◆ Exercise description
Every line from the one holding "2022-06-24 13:42: 1011 -> 650" through the last line of the records must be retyped exactly, and no other line or picture may appear in the copy.
*** Opening of Exercise material ***
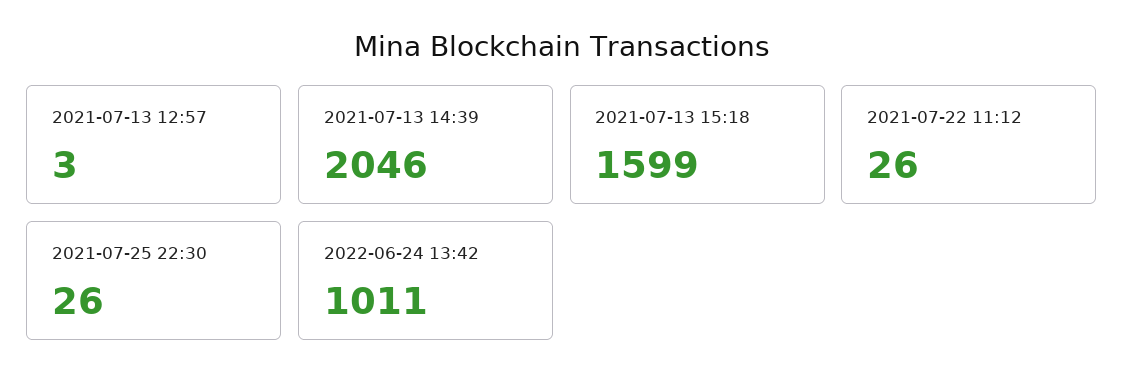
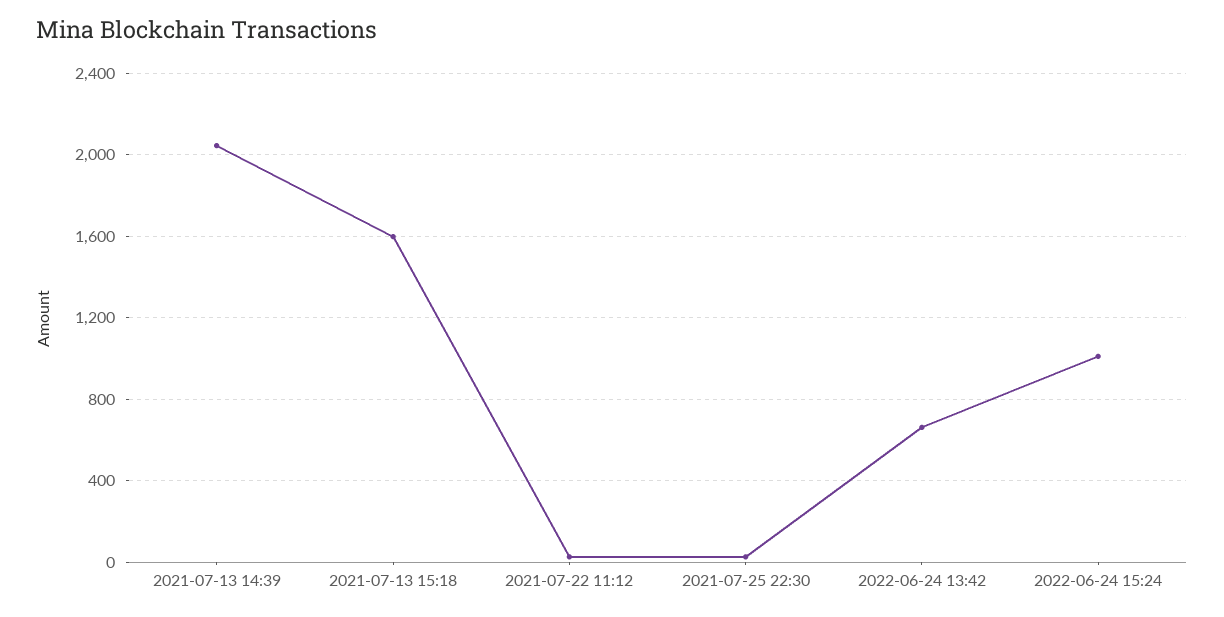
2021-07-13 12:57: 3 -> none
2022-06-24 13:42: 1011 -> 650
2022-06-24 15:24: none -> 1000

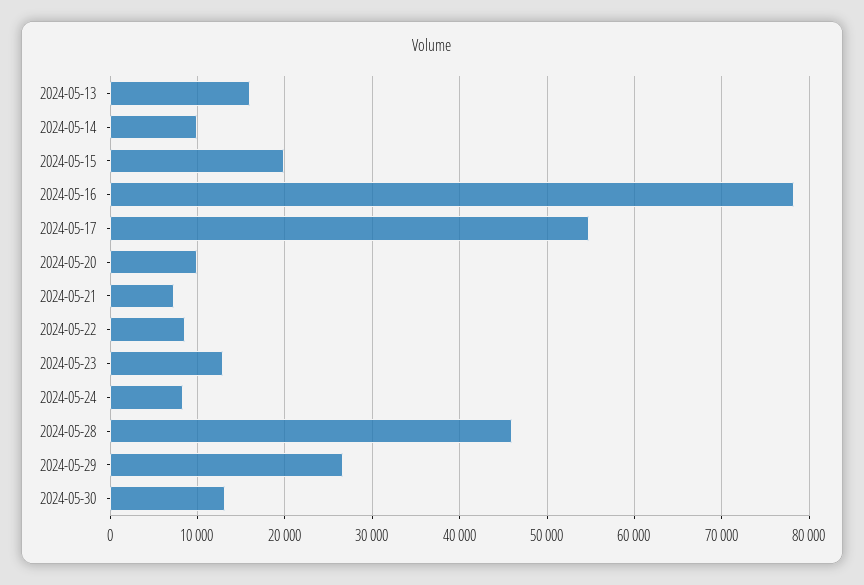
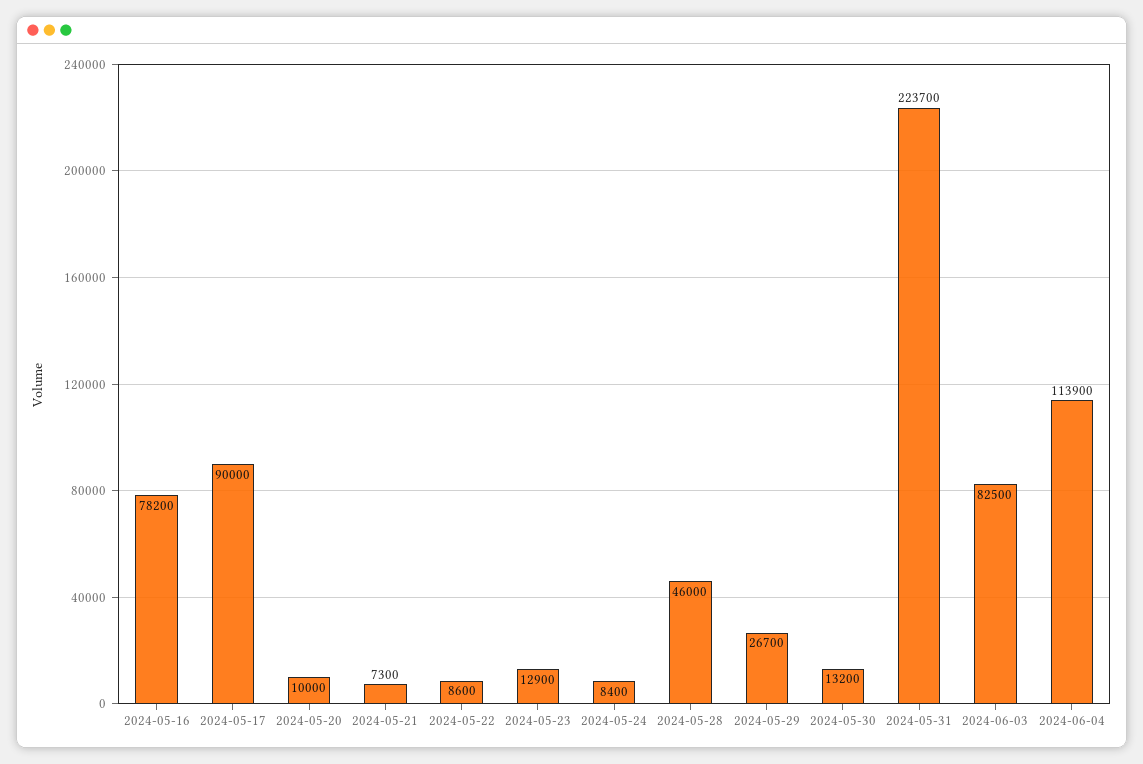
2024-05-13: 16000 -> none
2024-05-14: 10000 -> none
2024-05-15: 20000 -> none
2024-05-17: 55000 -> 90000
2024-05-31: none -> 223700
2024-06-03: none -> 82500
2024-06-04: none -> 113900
*** Close of Exercise material ***
◆ Response to this task
2022-06-24 13:42: 1011 -> 650
2022-06-24 15:24: none -> 1000

2024-05-13: 16000 -> none
2024-05-14: 10000 -> none
2024-05-15: 20000 -> none
2024-05-17: 55000 -> 90000
2024-05-31: none -> 223700
2024-06-03: none -> 82500
2024-06-04: none -> 113900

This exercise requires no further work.